Signes, indices, traces
Nevertheless, the city remains above all, the stratified place of our collective memory and history. If we want to apeak about the invisible city, we have first to question this memory of which we are constituted and of which we forget the traces. These cities, which determine as much our way of life, receptacles of passed events, of conflicts and of ideals much more powerful than we can suppose them. Walls are erected, buildings are opened up, and cities are torn down or rebuilt for the benefits of an archaic urban planning or of a "superior" ideal.
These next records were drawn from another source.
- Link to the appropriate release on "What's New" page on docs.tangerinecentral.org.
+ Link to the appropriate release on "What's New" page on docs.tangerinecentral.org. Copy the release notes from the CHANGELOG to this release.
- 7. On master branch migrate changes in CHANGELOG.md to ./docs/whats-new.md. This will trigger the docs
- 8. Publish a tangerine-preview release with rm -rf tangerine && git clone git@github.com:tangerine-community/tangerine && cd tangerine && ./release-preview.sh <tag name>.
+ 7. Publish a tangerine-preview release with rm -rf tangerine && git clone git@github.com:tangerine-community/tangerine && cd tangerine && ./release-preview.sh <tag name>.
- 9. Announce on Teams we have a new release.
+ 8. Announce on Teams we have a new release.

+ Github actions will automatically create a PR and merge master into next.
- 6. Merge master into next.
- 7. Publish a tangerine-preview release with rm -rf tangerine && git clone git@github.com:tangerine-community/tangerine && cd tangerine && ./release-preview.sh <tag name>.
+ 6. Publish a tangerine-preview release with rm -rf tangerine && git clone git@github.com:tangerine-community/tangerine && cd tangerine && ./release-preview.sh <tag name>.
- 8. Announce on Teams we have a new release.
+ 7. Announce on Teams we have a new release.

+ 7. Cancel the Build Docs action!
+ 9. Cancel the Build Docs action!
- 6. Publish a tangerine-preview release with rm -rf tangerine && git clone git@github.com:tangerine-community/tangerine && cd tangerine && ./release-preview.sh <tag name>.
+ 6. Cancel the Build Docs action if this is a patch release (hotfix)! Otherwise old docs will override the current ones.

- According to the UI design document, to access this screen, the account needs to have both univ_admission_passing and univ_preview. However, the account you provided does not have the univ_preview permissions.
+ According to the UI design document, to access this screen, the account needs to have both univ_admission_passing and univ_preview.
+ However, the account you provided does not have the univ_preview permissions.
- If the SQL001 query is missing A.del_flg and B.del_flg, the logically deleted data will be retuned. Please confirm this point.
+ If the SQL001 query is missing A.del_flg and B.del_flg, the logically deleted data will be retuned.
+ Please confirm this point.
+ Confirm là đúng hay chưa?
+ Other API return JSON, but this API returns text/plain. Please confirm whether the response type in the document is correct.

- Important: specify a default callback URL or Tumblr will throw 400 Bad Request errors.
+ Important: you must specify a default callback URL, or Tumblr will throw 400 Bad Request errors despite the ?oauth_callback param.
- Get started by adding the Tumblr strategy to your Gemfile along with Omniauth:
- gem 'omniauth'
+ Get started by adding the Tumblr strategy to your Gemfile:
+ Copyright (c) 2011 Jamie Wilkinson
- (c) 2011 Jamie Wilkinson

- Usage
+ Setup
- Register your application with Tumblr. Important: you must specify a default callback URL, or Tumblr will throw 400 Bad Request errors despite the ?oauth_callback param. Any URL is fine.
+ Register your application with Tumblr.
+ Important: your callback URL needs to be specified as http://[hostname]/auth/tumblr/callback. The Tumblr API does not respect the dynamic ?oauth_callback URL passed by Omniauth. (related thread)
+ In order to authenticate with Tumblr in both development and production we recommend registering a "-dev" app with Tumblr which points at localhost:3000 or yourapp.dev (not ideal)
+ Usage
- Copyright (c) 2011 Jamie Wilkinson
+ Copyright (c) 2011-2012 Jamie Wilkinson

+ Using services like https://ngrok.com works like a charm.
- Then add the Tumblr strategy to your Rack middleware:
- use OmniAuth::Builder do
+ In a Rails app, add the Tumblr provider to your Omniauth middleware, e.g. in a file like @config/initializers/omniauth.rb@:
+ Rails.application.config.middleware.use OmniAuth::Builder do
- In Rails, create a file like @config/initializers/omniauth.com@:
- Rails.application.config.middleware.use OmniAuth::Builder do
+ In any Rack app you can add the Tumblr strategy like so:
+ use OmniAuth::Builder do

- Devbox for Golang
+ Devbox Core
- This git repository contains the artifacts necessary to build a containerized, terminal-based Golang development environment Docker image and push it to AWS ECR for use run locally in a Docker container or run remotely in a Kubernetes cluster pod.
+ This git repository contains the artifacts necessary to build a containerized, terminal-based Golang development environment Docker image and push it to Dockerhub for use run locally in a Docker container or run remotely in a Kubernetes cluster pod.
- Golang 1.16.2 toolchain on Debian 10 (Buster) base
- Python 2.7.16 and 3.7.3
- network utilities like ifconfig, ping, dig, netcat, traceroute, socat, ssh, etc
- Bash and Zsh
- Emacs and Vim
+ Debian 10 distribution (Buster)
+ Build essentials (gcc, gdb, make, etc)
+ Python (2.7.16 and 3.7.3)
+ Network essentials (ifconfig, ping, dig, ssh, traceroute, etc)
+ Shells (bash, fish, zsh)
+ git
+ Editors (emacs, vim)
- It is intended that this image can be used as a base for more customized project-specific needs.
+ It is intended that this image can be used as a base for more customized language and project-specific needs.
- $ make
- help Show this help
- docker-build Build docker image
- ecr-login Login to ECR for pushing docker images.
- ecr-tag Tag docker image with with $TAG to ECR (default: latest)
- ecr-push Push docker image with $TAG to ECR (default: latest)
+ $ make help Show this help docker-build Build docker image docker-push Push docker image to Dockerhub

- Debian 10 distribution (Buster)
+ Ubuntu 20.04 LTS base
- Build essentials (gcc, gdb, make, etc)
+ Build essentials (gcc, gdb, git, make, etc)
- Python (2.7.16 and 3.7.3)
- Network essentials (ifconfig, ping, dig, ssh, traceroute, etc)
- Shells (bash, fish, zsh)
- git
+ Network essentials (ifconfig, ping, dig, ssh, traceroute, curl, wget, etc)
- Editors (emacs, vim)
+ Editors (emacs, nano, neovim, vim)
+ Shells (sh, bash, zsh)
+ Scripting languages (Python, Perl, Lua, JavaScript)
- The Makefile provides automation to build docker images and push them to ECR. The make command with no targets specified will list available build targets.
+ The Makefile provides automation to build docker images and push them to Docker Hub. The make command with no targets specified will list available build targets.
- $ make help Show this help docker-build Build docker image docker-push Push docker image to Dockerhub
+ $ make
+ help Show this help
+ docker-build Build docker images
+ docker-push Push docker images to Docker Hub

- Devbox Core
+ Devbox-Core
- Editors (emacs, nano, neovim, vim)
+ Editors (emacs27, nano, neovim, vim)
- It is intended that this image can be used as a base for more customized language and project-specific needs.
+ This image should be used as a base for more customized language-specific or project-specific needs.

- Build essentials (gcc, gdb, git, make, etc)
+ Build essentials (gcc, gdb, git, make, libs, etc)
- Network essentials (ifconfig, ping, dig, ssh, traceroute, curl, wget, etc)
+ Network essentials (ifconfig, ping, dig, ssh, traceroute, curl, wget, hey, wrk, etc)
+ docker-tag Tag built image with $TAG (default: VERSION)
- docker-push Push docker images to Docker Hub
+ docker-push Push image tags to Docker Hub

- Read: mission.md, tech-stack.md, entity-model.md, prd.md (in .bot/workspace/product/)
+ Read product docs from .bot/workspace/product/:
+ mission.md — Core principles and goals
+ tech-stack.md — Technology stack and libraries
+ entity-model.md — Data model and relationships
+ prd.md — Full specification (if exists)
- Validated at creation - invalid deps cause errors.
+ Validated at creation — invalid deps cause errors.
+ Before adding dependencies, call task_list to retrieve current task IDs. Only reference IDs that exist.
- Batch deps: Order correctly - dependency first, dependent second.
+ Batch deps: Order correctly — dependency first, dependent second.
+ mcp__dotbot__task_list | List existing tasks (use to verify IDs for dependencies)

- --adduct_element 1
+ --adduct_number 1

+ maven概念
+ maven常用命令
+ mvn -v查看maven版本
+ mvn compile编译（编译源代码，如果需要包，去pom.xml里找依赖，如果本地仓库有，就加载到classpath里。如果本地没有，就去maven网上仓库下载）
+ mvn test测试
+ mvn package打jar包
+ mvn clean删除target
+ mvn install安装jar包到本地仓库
The comprehension of our contemporary culture goes through there. And a documentary gait on the signs, the clues and the traces in urban space appears as the other true face of the nocturnal city and of wandering. For in this gait also join the individual and the collective. In the urban grid, our look discovers a place or a present or passed non-place, a part of history. The city as collective construction of memory, historic and cultural production place. The invisible city is maybe there. And the issue is enormous: to rediscover our history and re-appropriate what constitutes a part of our contemporary culture.